Publié le 16 novembre 2025 10:29:00. Une nouvelle thérapie génique, administrée par simple perfusion, pourrait offrir une solution durable contre le mauvais cholestérol, en modifiant de façon permanente l’ADN des cellules hépatiques. Des premiers essais cliniques menés sur 15 patients sont encourageants, mais nécessitent une surveillance à long terme.
- Une seule perfusion de thérapie génique a permis de réduire le mauvais cholestérol (LDL) en moyenne de près de 49 % chez les patients participant à une première étude clinique.
- Cette approche innovante cible un gène spécifique impliqué dans la régulation des graisses dans le sang, en s’inspirant de mutations naturelles qui confèrent une protection contre les maladies cardiovasculaires.
- La sécurité des patients a été la priorité de cette première phase de recherche, avec des effets secondaires légers et un décès non lié au traitement.
Des scientifiques ont mis au point une thérapie expérimentale qui pourrait révolutionner la prise en charge de l’hypercholestérolémie. Cette approche, basée sur la technologie CRISPR-Cas9, vise à modifier de manière permanente le code génétique des cellules du foie, afin d’améliorer la dégradation des graisses et de réduire le taux de mauvais cholestérol (LDL) dans le sang.

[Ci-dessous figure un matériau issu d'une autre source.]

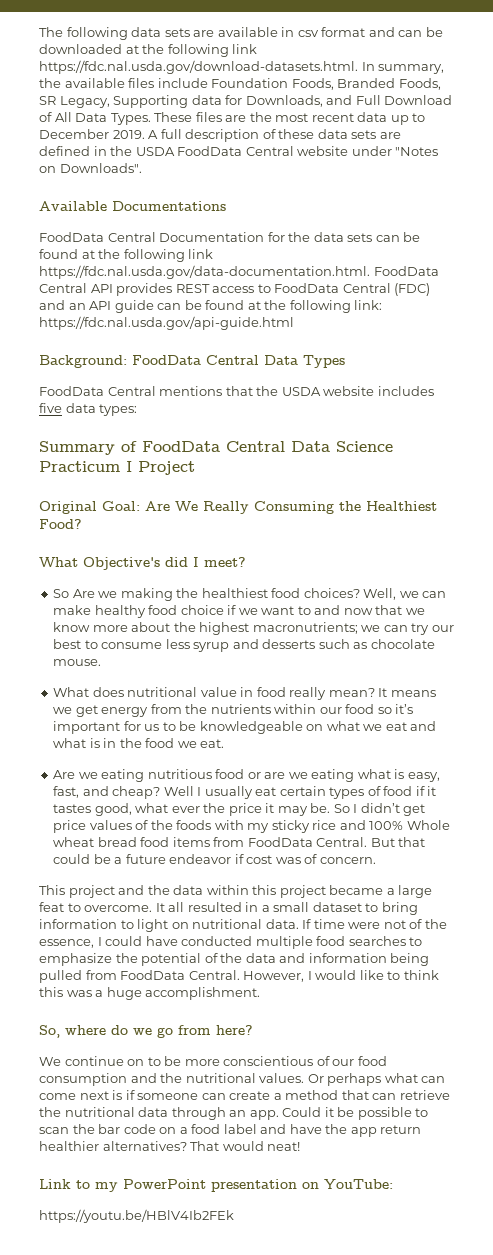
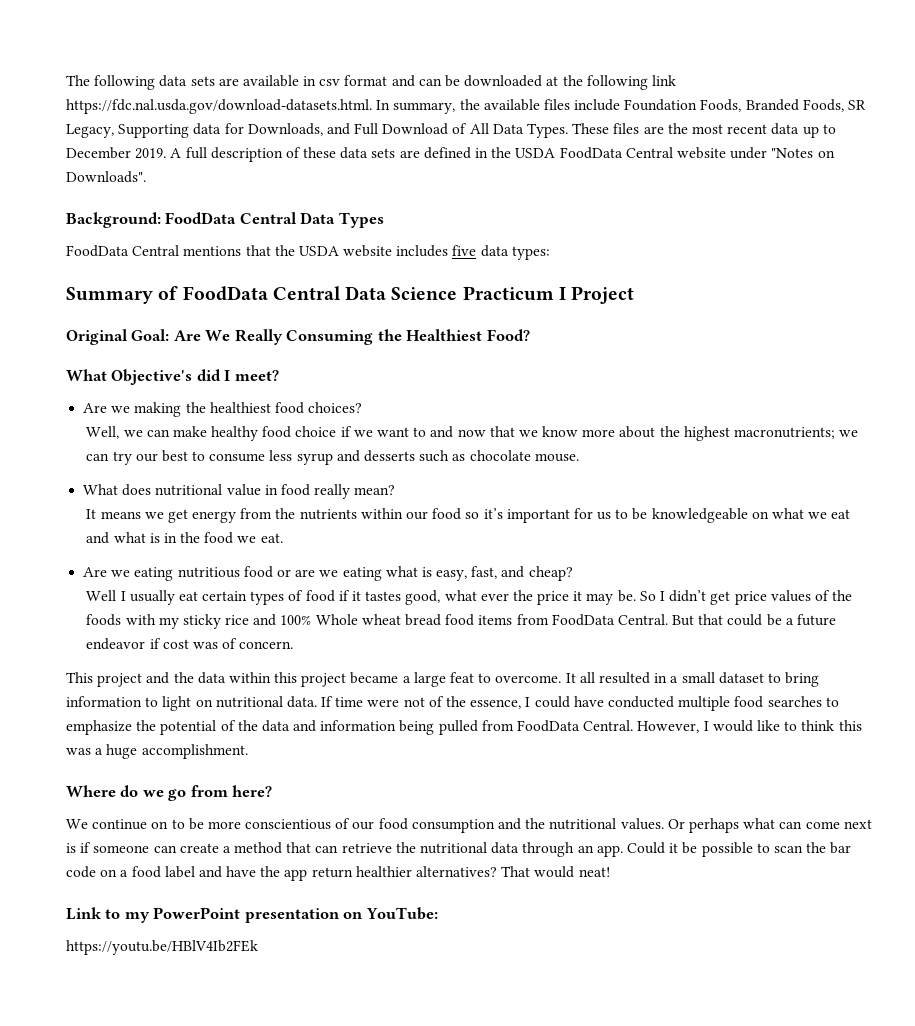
[39,201,226,211] [39,232,421,242] [39,249,214,262] [39,265,439,279] [39,283,431,296] [39,300,383,313] [39,316,294,330] // Available Documentations // FoodData Central Documentation for the data sets can be found at the following link https://fdc.nal.usda.gov/data-documentation.html. FoodData Central API provides REST access to FoodData Central (FDC) and an API guide can be found at the following link: https://fdc.nal.usda.gov/api-guide.html -> (146, 177) none
[53,589,70,598] So -> (279, 375) none
(360, 593) none -> (363, 407) //
(375, 692) none -> (396, 490) //
(161, 792) none -> (573, 573) //
[39,1025,106,1038] So, where -> [66,785,116,797] Where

L’idée de cette thérapie est née de l’observation de personnes présentant naturellement une anomalie génétique qui leur confère un faible taux de cholestérol tout au long de leur vie et une protection accrue contre les maladies cardiovasculaires. Ces individus ne souffrent d’aucun effet indésirable lié à cette particularité génétique.
La première étude clinique, menée sur 15 patients souffrant d’un taux de cholestérol élevé persistant malgré un traitement médicamenteux, a consisté à administrer différentes doses de thérapie génique par voie intraveineuse. Les résultats, présentés dans le New England Journal of Medicine, sont prometteurs. À la dose la plus élevée, une diminution moyenne de près de 49 % du LDL et de 55 % des triglycérides a été observée deux mois après le traitement. De plus, la production de la protéine qui inhibe la dégradation des graisses a diminué de plus de 70 %.
La technologie CRISPR-Cas9, surnommée « ciseaux moléculaires », permet de couper et de modifier l’ADN avec une grande précision. Dans cette thérapie, les instructions génétiques sont encapsulées dans des globules graisseux qui sont absorbés par les cellules hépatiques. Une fois à l’intérieur, la cellule utilise ces instructions pour désactiver le gène ciblé.
La sécurité des patients a été l’objectif principal de cette première étude. Les effets secondaires observés ont été minimes : trois participants ont présenté de légères réactions pendant la perfusion, telles que des douleurs dorsales et des nausées, qui se sont résorbées après une pause temporaire. Un participant a également présenté une augmentation temporaire des enzymes hépatiques, qui s’est normalisée en deux semaines. Un décès est survenu 179 jours après le traitement à la dose la plus faible, mais les chercheurs ont conclu qu’il n’était pas lié à la thérapie.
Les chercheurs soulignent que cette étude est de petite taille et que le suivi des patients est encore limité. Compte tenu de la nature permanente de la modification de l’ADN, une surveillance à long terme est essentielle. Les participants seront suivis jusqu’à 15 ans afin de détecter d’éventuels effets tardifs. Des études plus vastes seront nécessaires pour confirmer la sécurité et la durabilité de cette nouvelle approche thérapeutique.